— Aim of the task —
What you return must be the data below, word for word, without any images.

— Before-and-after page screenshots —
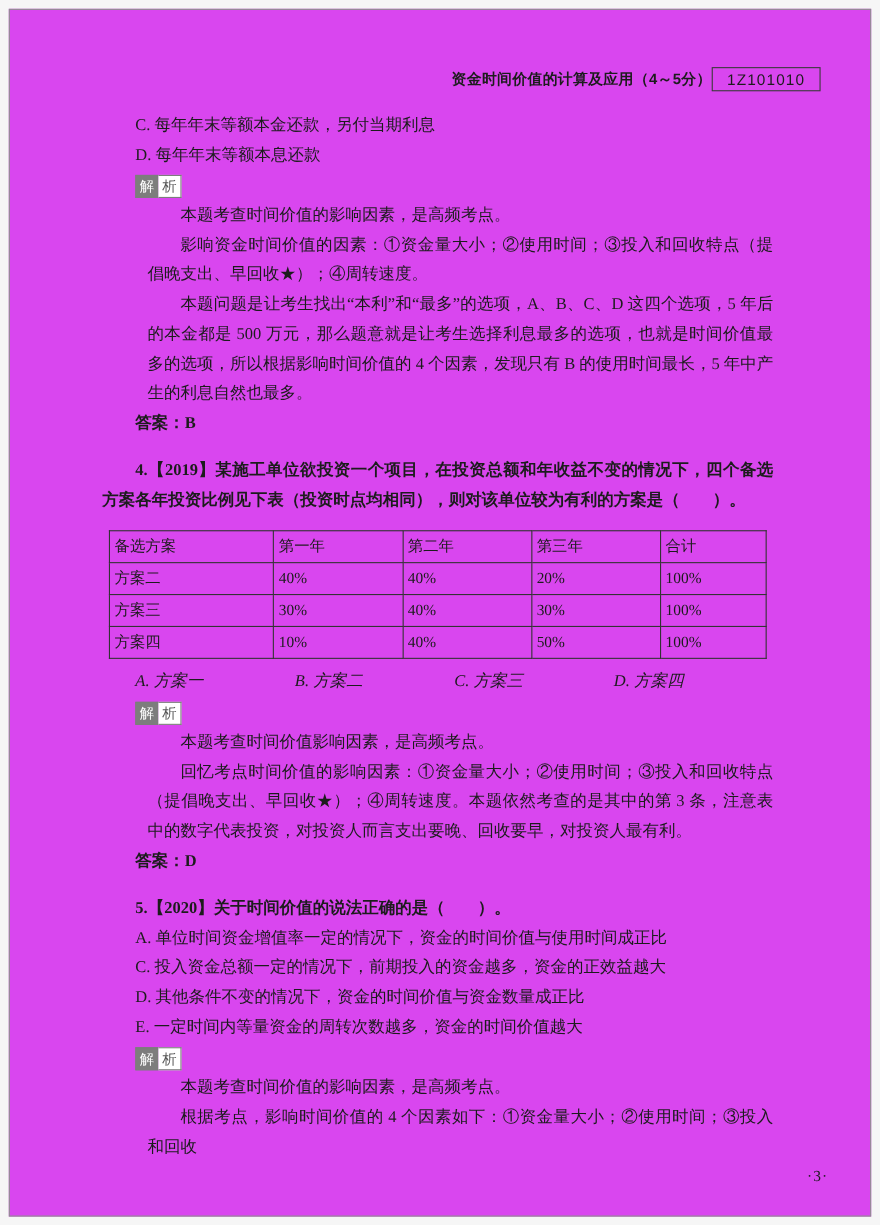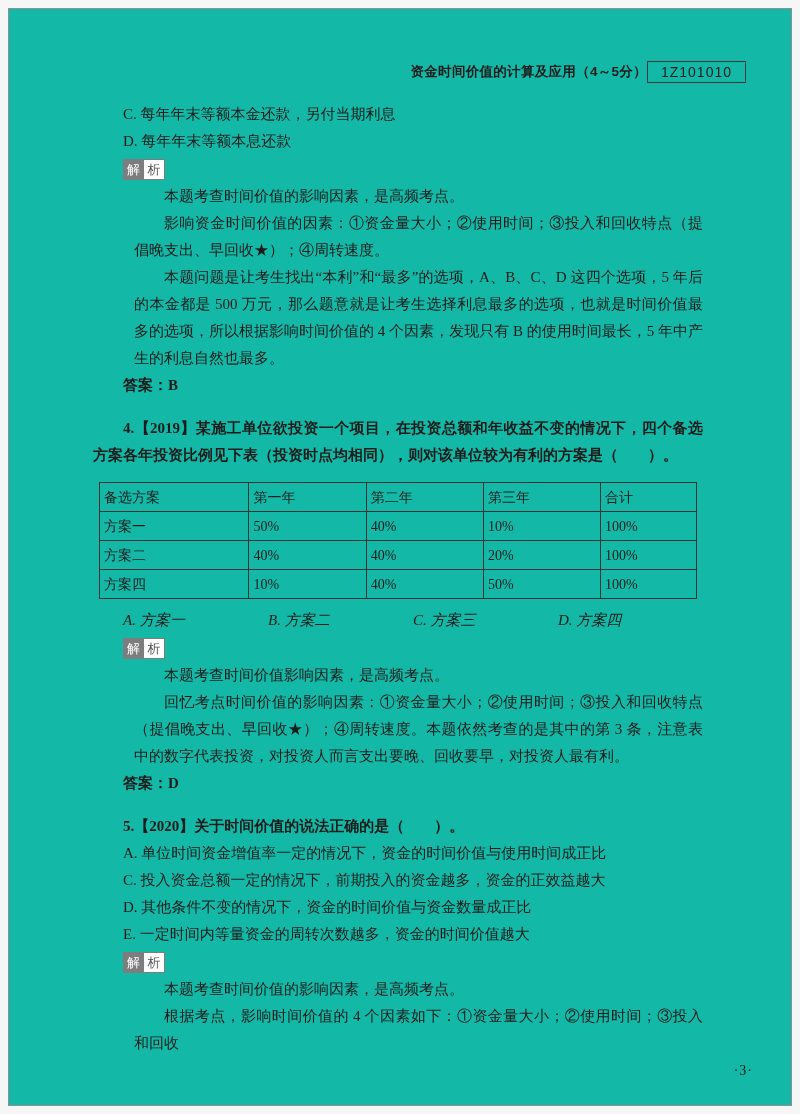--- a/index.html
+++ b/index.html
@@ -5,7 +5,7 @@
   * { margin:0; padding:0; box-sizing:border-box; }
   html,body { width:800px; height:1114px; }
   body { background:#f6f6f6; font-family:"Liberation Serif", serif; color:#1c1c1c; position:relative; }
-  .page-border { position:absolute; inset:8px; border:1px solid #8f8f8f; background:#14b8a6; overflow:hidden; }
+  .page-border { position:absolute; inset:8px; border:1px solid #8f8f8f; background:#d946ef; overflow:hidden; }
   .header { margin-top:52px; display:flex; justify-content:flex-end; align-items:center; padding-right:45px; font-family:"Liberation Sans", sans-serif; }
   .header-title { font-weight:bold; font-size:13.5px; letter-spacing:0.3px; }
   .header-code { border:1px solid #3a3a3a; padding:2px 13px; font-size:14px; letter-spacing:1px; }

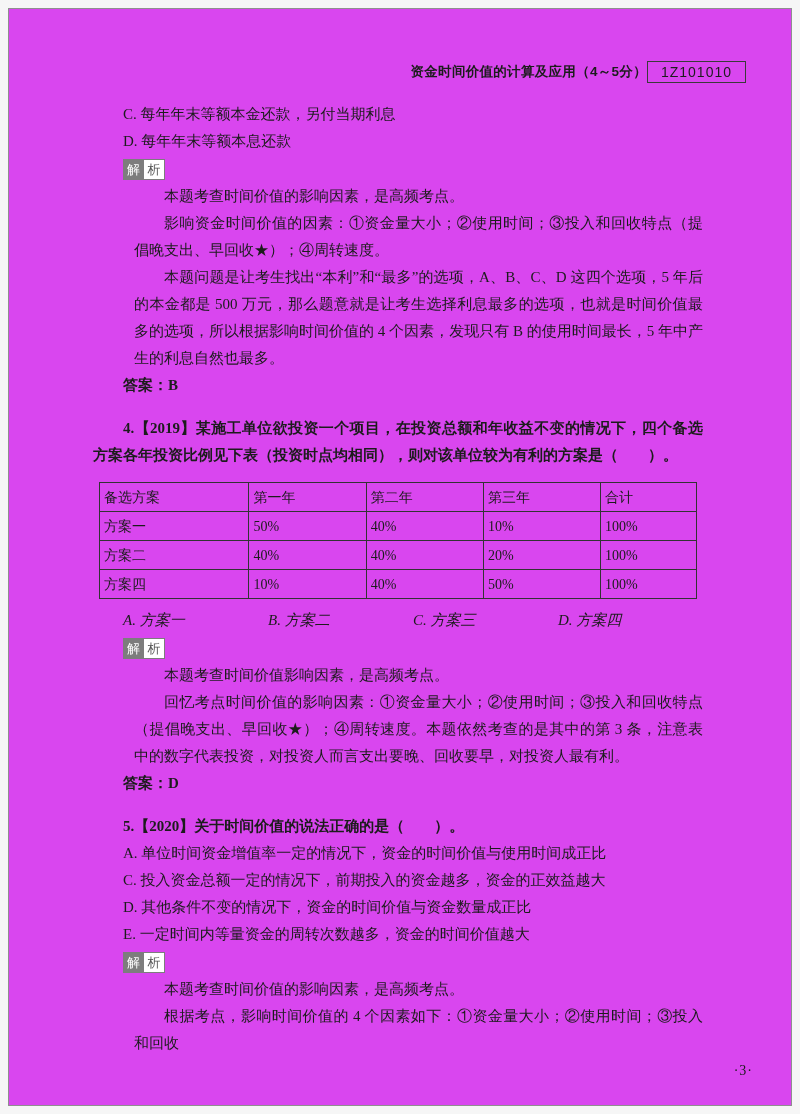--- a/index.html
+++ b/index.html
@@ -65,13 +65,6 @@
         </thead>
         <tbody>
           <tr>
-            <td>方案一</td>
-            <td>50%</td>
-            <td>40%</td>
-            <td>10%</td>
-            <td>100%</td>
-          </tr>
-          <tr>
             <td>方案二</td>
             <td>40%</td>
             <td>40%</td>

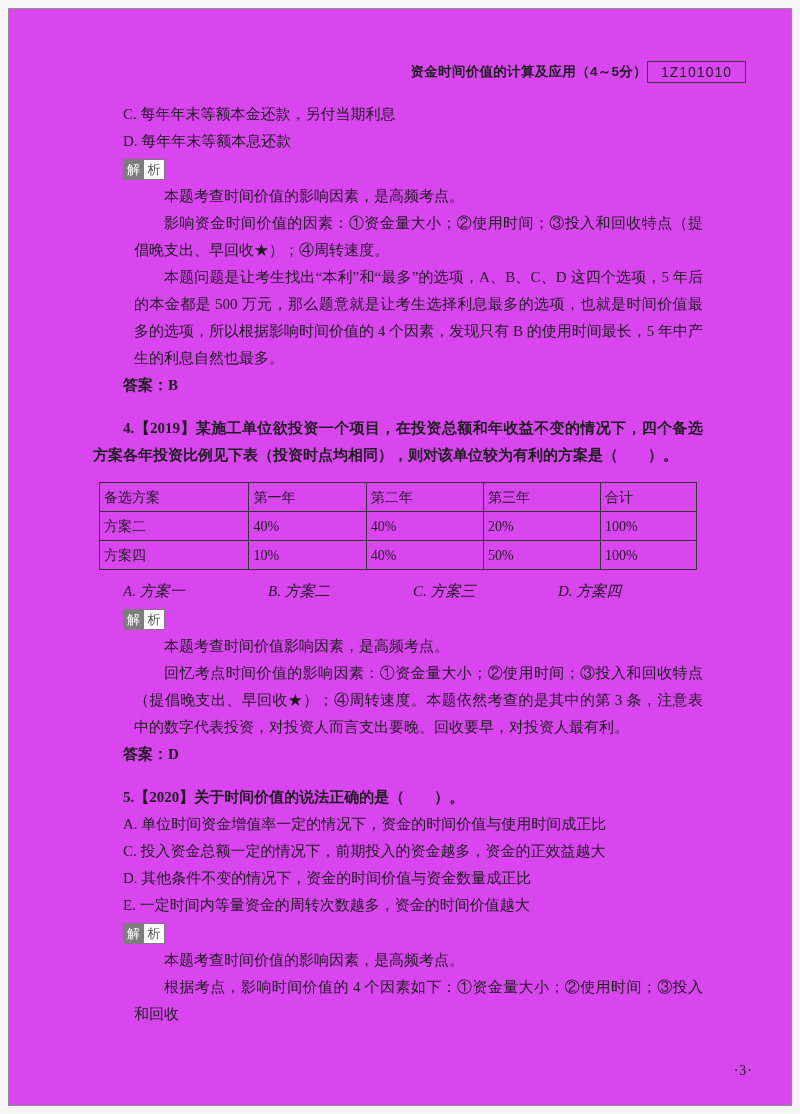--- a/index.html
+++ b/index.html
@@ -72,6 +72,13 @@
             <td>100%</td>
           </tr>
           <tr>
+            <td>方案三</td>
+            <td>30%</td>
+            <td>40%</td>
+            <td>30%</td>
+            <td>100%</td>
+          </tr>
+          <tr>
             <td>方案四</td>
             <td>10%</td>
             <td>40%</td>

— Solution —
--- a/index.html
+++ b/index.html
@@ -5,7 +5,7 @@
   * { margin:0; padding:0; box-sizing:border-box; }
   html,body { width:800px; height:1114px; }
   body { background:#f6f6f6; font-family:"Liberation Serif", serif; color:#1c1c1c; position:relative; }
-  .page-border { position:absolute; inset:8px; border:1px solid #8f8f8f; background:#14b8a6; overflow:hidden; }
+  .page-border { position:absolute; inset:8px; border:1px solid #8f8f8f; background:#d946ef; overflow:hidden; }
   .header { margin-top:52px; display:flex; justify-content:flex-end; align-items:center; padding-right:45px; font-family:"Liberation Sans", sans-serif; }
   .header-title { font-weight:bold; font-size:13.5px; letter-spacing:0.3px; }
   .header-code { border:1px solid #3a3a3a; padding:2px 13px; font-size:14px; letter-spacing:1px; }

--- a/index.html
+++ b/index.html
@@ -65,13 +65,6 @@
         </thead>
         <tbody>
           <tr>
-            <td>方案一</td>
-            <td>50%</td>
-            <td>40%</td>
-            <td>10%</td>
-            <td>100%</td>
-          </tr>
-          <tr>
             <td>方案二</td>
             <td>40%</td>
             <td>40%</td>

--- a/index.html
+++ b/index.html
@@ -72,6 +72,13 @@
             <td>100%</td>
           </tr>
           <tr>
+            <td>方案三</td>
+            <td>30%</td>
+            <td>40%</td>
+            <td>30%</td>
+            <td>100%</td>
+          </tr>
+          <tr>
             <td>方案四</td>
             <td>10%</td>
             <td>40%</td>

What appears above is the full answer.